Children of the Stars
Ernest and Ruth Norman founded a religion, Unarius, in 1954. He claimed to be the reincarnation of Jesus; she professed to be an archangel. Bill Perrine’s documentary visits their kitschy temple in El Cajon, Calif., records worshippers who claim Star Wars as a “psychic memory” of true events and collects a trove of schmaltzy Unarius videos that make Ruth look like Glinda the Good Witch as she prepares Earth for the arrival of the “space brothers.”
The Trip
Hollywood’s big studios had a hard time coming to grips with ’60s counterculture, but indie director Roger Corman came close with The Trip (1967). Written by Jack Nicholson (before Easy Rider made him a star) and starring Peter Fonda, Susan Strasberg, Bruce Dern and Dennis Hopper, The Trip’s dialogue sounds a bit too “groovy!” for its own good, yet the scenario affords a glimpse of the psychedelia that flourished amid the ruins of Hollywood’s golden age.
Destroyer / Edge of Sanity
After Psycho, Anthony Perkins became the go-to weird guy. In Edge of Sanity (1989), Perkins plays Dr. Jekyll (and Mr. Hyde)—and maybe Jack the Ripper. Director Gerard Kikoine handles the Victorian set piece well (if you can get past the crassly exploitative sado-masochism, fake blood and “I can’t look!” moments of gruesomeness). Perkins plays his roles with a quizzically demented expression. Edge of Sanity is paired with another late period Perkins movie, Destroyer (1988).
“Death Valley Days: The Complete First Season”
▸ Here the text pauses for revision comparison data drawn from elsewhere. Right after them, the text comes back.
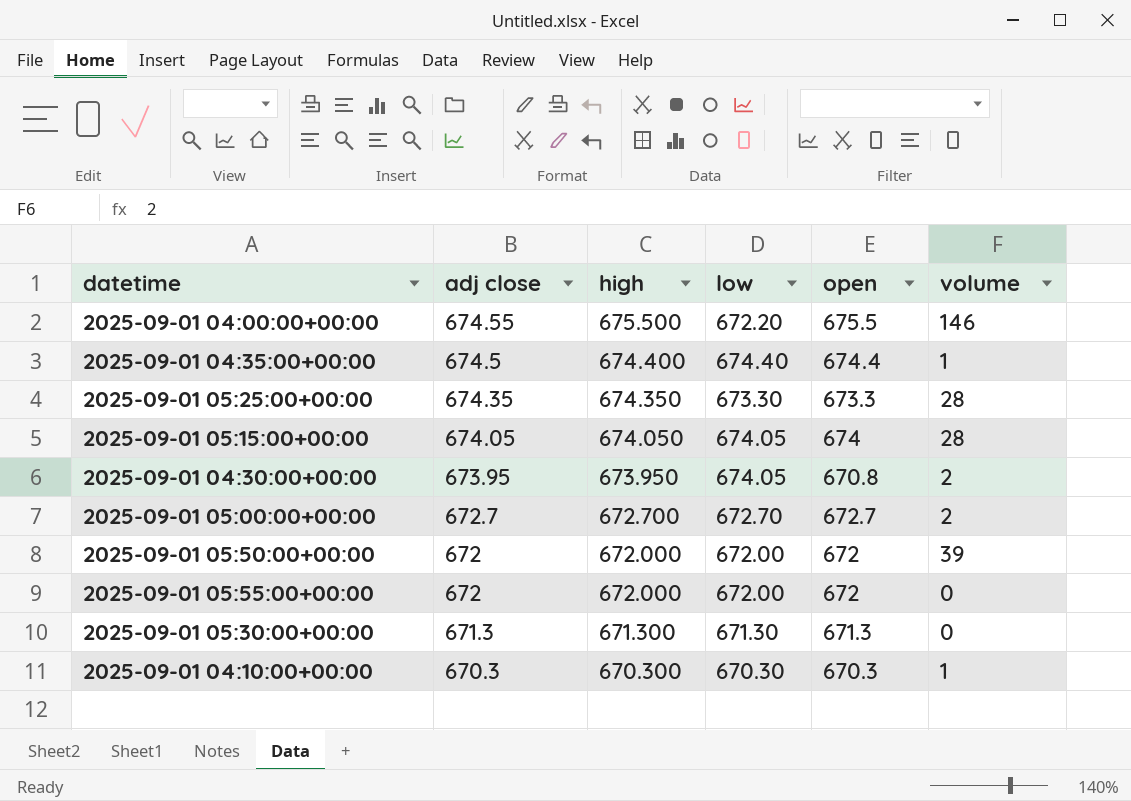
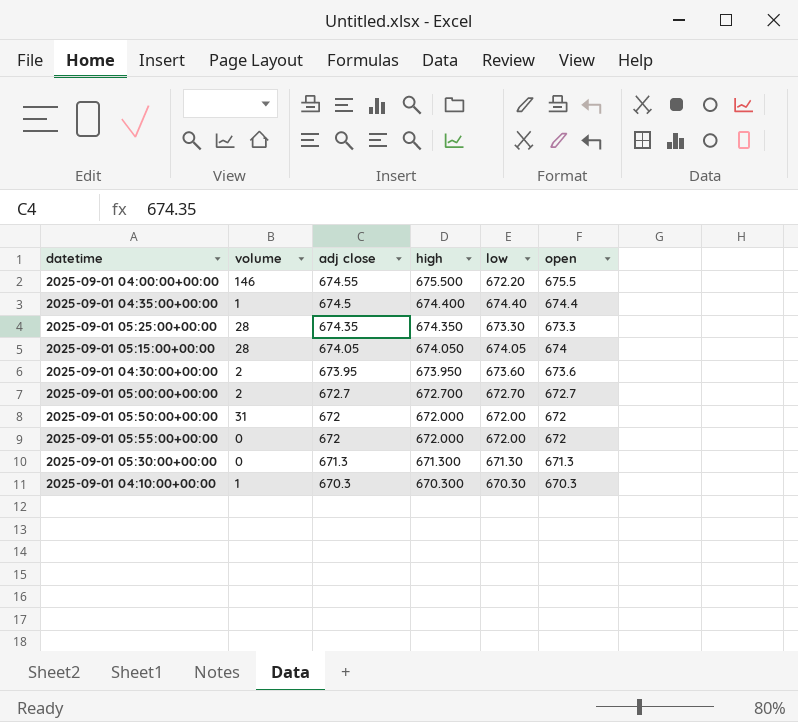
column volume | position: 6 -> 2
2025-09-01 04:30:00+00:00 | low: 674.05 -> 673.60
2025-09-01 04:30:00+00:00 | open: 670.8 -> 673.6
2025-09-01 05:50:00+00:00 | volume: 39 -> 31

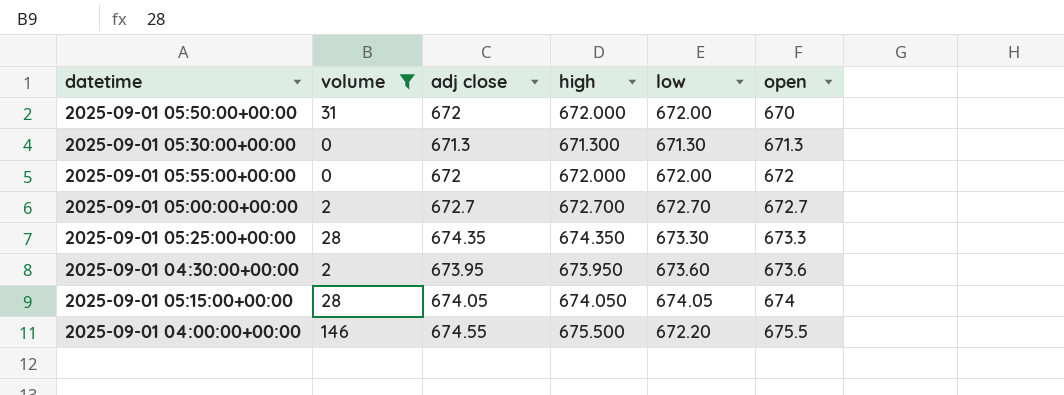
filter: none -> volume != 1
row order: adj close descending -> open ascending
2025-09-01 05:50:00+00:00 | open: 672 -> 670

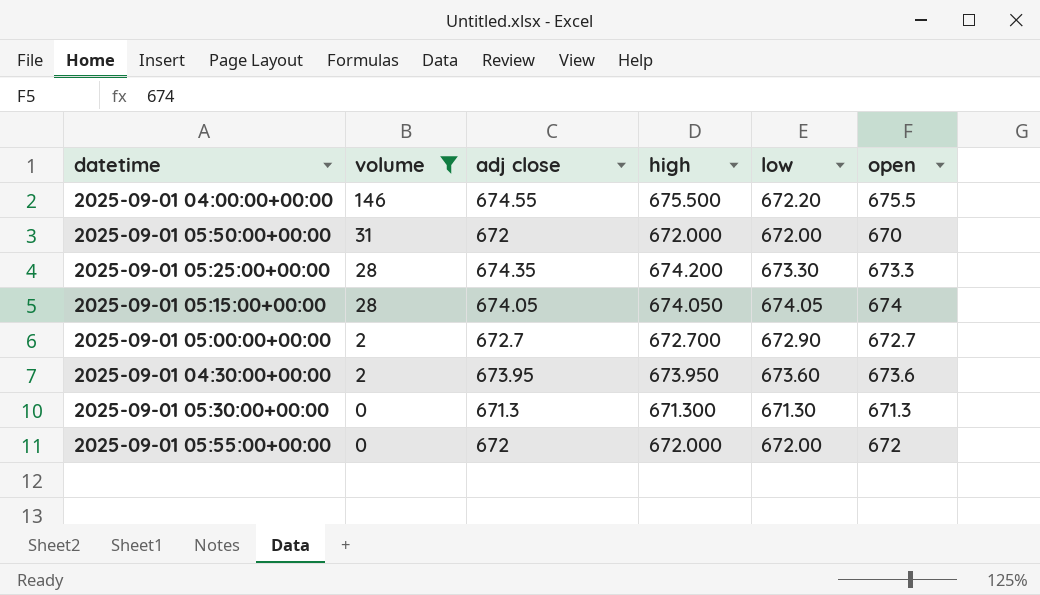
row order: open ascending -> volume descending
2025-09-01 05:25:00+00:00 | high: 674.350 -> 674.200
2025-09-01 05:00:00+00:00 | low: 672.70 -> 672.90

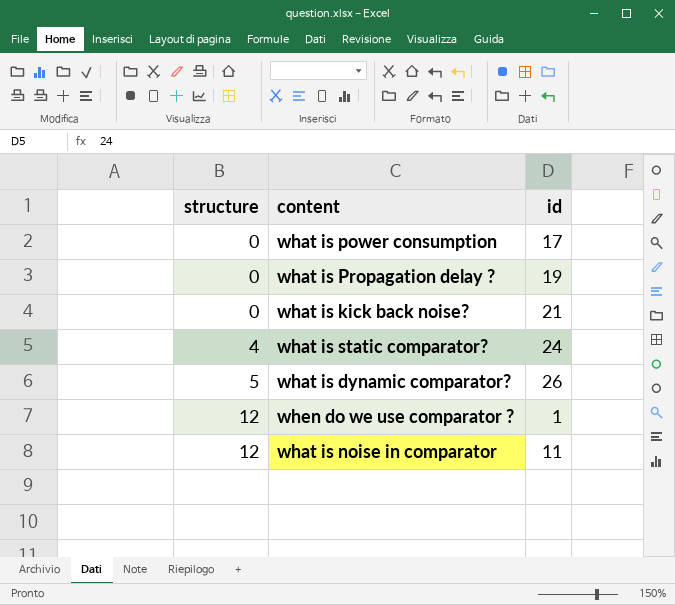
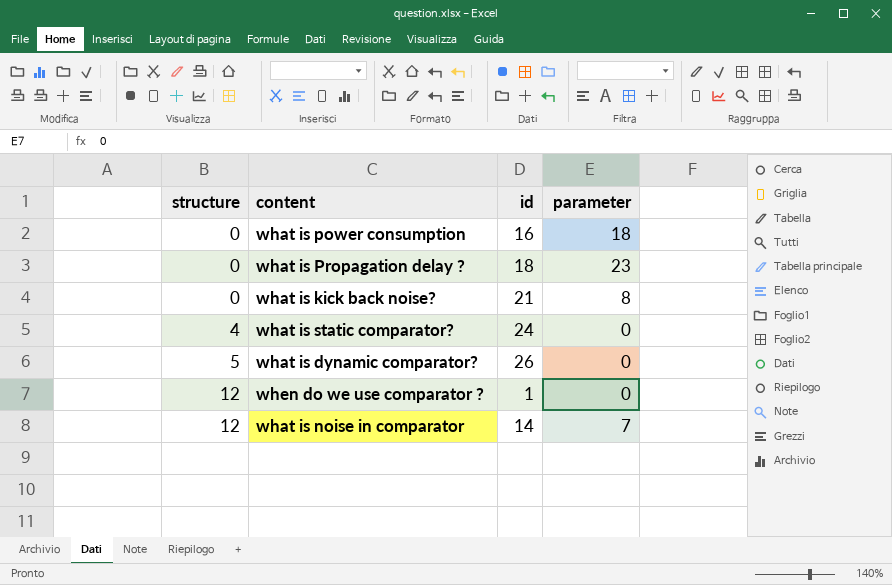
column parameter | position: none -> 4
what is power consumption | id: 17 -> 16
what is Propagation delay ? | id: 19 -> 18
what is noise in comparator | id: 11 -> 14

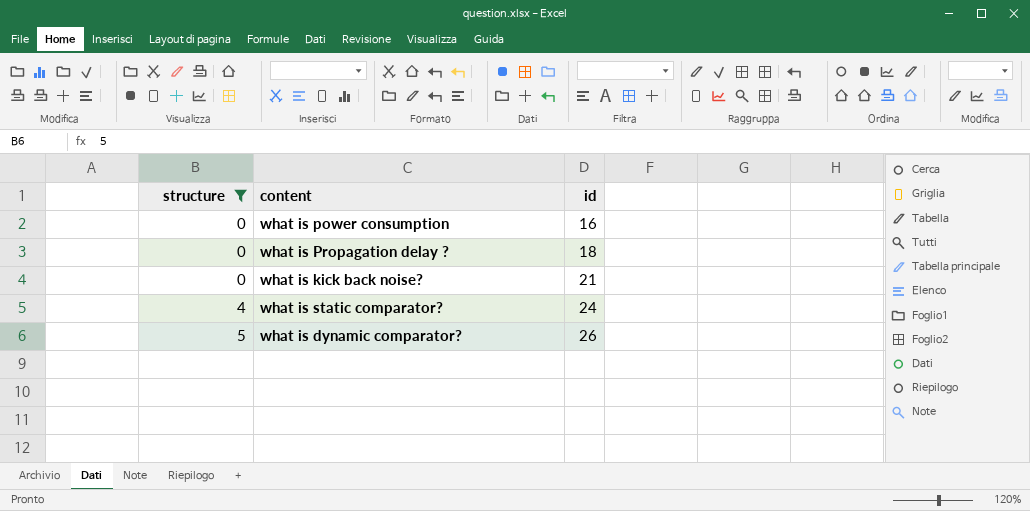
filter: none -> structure != 12
column parameter | position: 4 -> none

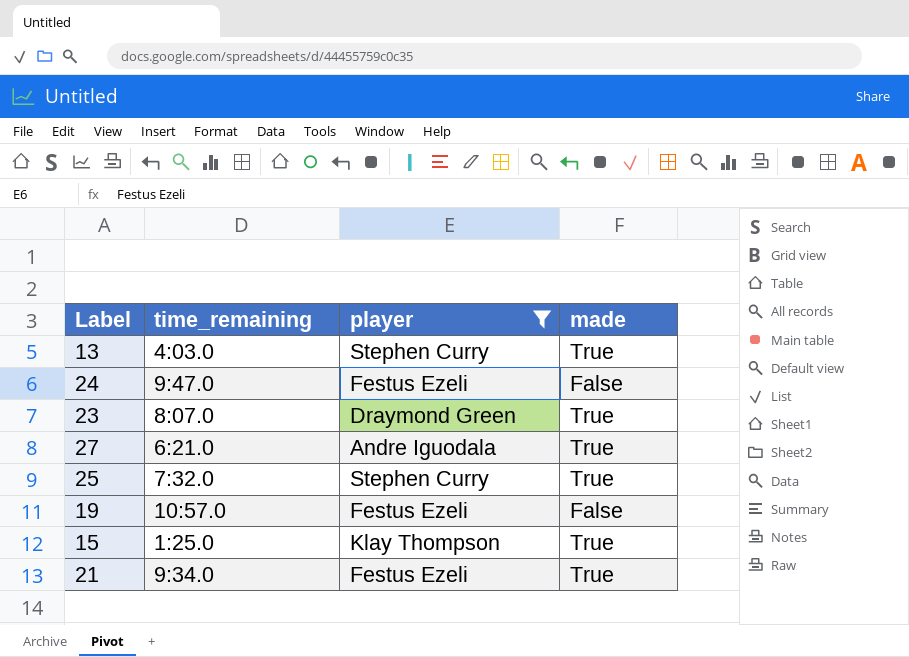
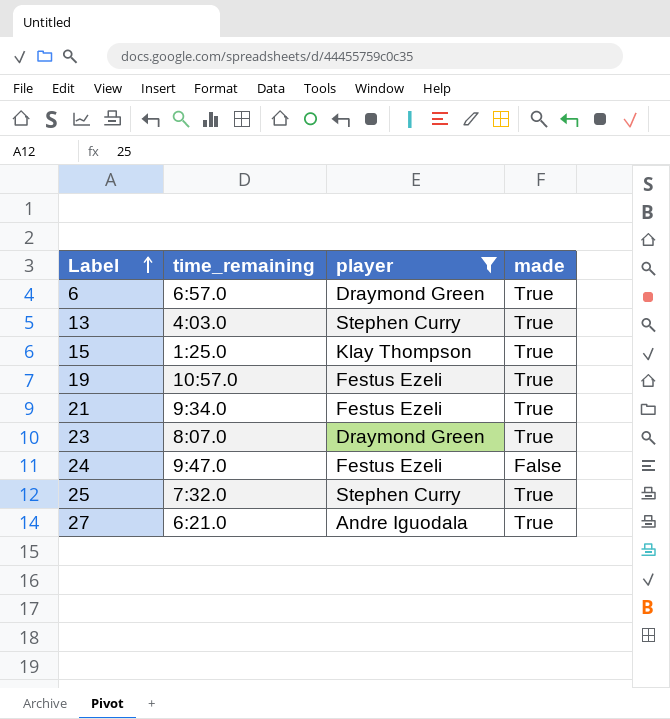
row order: none -> Label ascending
row 6: none -> 6:57.0 | Draymond Green | True
19 | made: False -> True

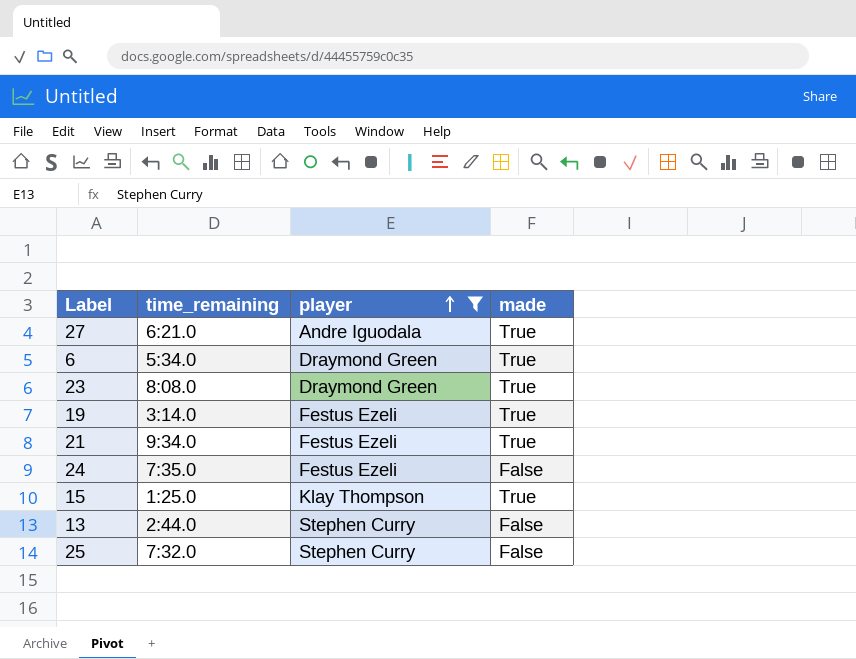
row order: Label ascending -> player ascending
6 | time_remaining: 6:57.0 -> 5:34.0
23 | time_remaining: 8:07.0 -> 8:08.0
19 | time_remaining: 10:57.0 -> 3:14.0
24 | time_remaining: 9:47.0 -> 7:35.0
13 | time_remaining: 4:03.0 -> 2:44.0
13 | made: True -> False
25 | made: True -> False

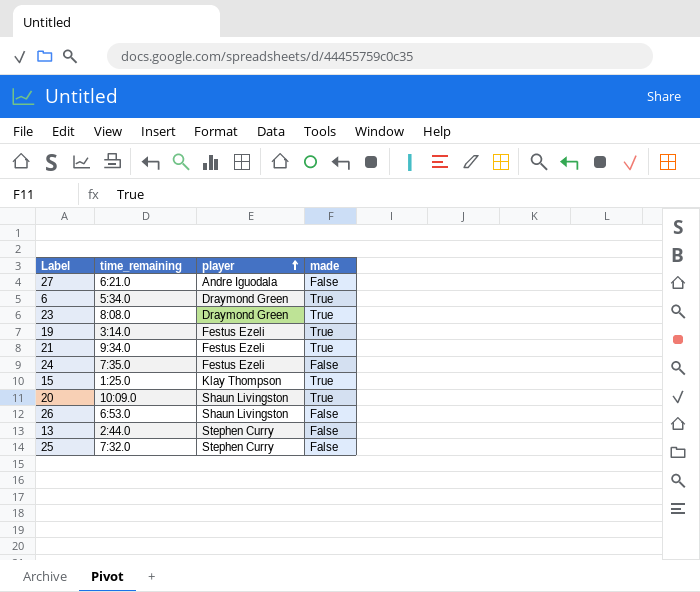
filter: player != Shaun Livingston -> none
27 | made: True -> False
Nowadays, “Death Valley Days” is remembered as Ronald Reagan’s last gig before trading show business for politics, but he wasn’t the show’s first host. In early years, the western was introduced and narrated by Stanley Andrews (“The Old Ranger”). The “based on true” stories were usually a cut above B-western fare—compactly dramatized with realistic characters facing hardships in an often-unforgiving frontier landscape that brought out the worst and the best in human nature.